New model integrations broaden practical applications. PaddleOCR support enables optical character recognition pipelines—think document digitization or license plate recognition—while GLM-4.6v-Flash adds a multimodal LLM option optimized for fast inference. Compatibility extends to InternVL-38B with corrected output handling, addressing previous hallucination issues during extended sequences.

INTEL

Stability received equal attention. The update resolves UR_ERROR_DEVICE_LOST crashes during frequent preemptions under heavy load, a common pain point when saturating Arc GPUs. JMeter stress testing revealed output anomalies now patched, and 2DP+4TP configurations no longer crash mid-inference. The profile_run logic refinement dynamically allocates more GPU blocks by default, preventing memory fragmentation during continuous operation.
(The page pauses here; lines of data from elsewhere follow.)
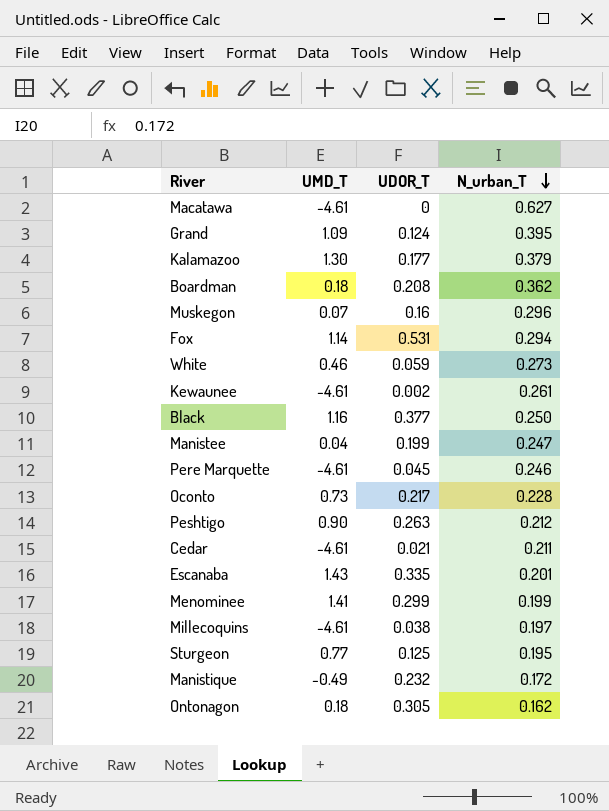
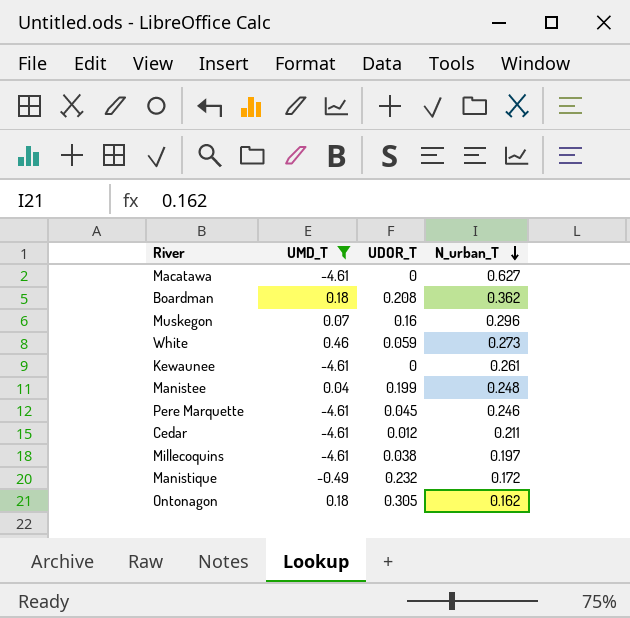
filter: none -> UMD_T <= 0.46
Kewaunee | UDOR_T: 0.002 -> 0
Manistee | N_urban_T: 0.247 -> 0.248
Cedar | UDOR_T: 0.021 -> 0.012

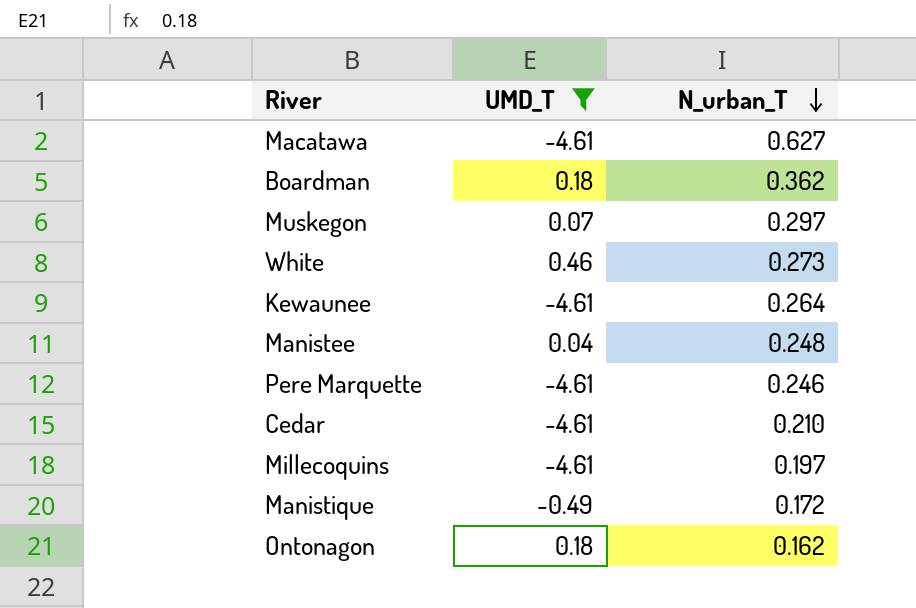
column UDOR_T | position: 3 -> none
Muskegon | N_urban_T: 0.296 -> 0.297
Kewaunee | N_urban_T: 0.261 -> 0.264
Cedar | N_urban_T: 0.211 -> 0.210

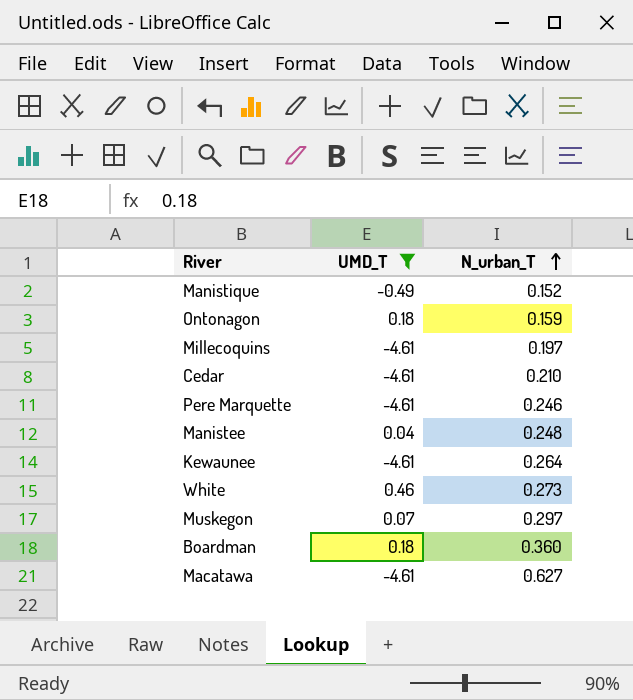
row order: N_urban_T descending -> N_urban_T ascending
Manistique | N_urban_T: 0.172 -> 0.152
Ontonagon | N_urban_T: 0.162 -> 0.159
Boardman | N_urban_T: 0.362 -> 0.360

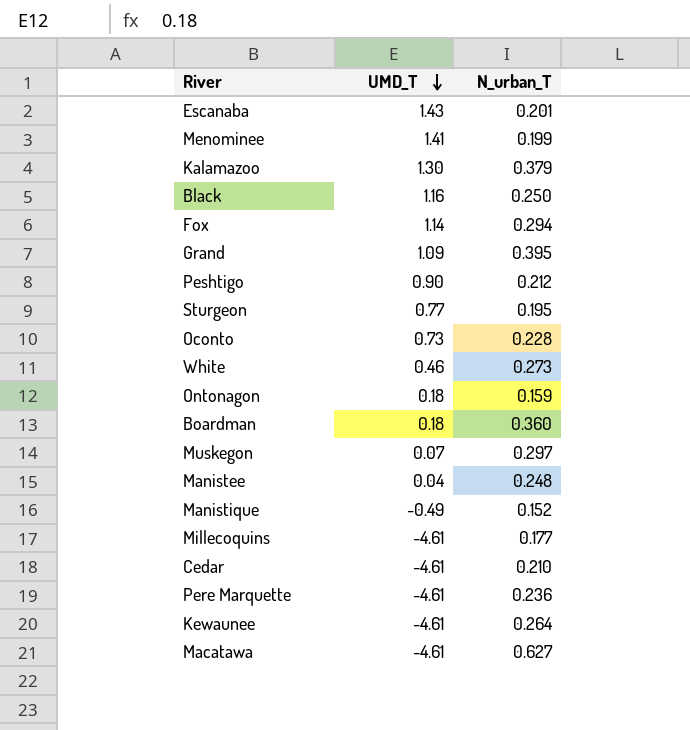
filter: UMD_T <= 0.46 -> none
row order: N_urban_T ascending -> UMD_T descending
Millecoquins | N_urban_T: 0.197 -> 0.177
Pere Marquette | N_urban_T: 0.246 -> 0.236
Hardware compatibility remains centered on the workstation-oriented Arc Pro B60, but consumer Arc A-series cards (like the A770 16GB) function with sufficient VRAM. Quantized Qwen3-30B requires ≥12GB VRAM, while the 235B variant demands ≥40GB—making multi-GPU setups essential. All components are accessible via the LLM-Scaler GitHub repo and pre-built Docker images.

For homelab enthusiasts, this release demonstrates Intel's commitment to making Battlemage GPUs viable for GenAI. The sym_int4 optimizations and stability fixes reduce entry barriers for local LLM deployment, though users should monitor power draw—Arc GPUs can spike beyond 190W during sustained inference. As Intel expands the supported model roster, expect tighter integration with frameworks like vLLM and ComfyUI in future updates.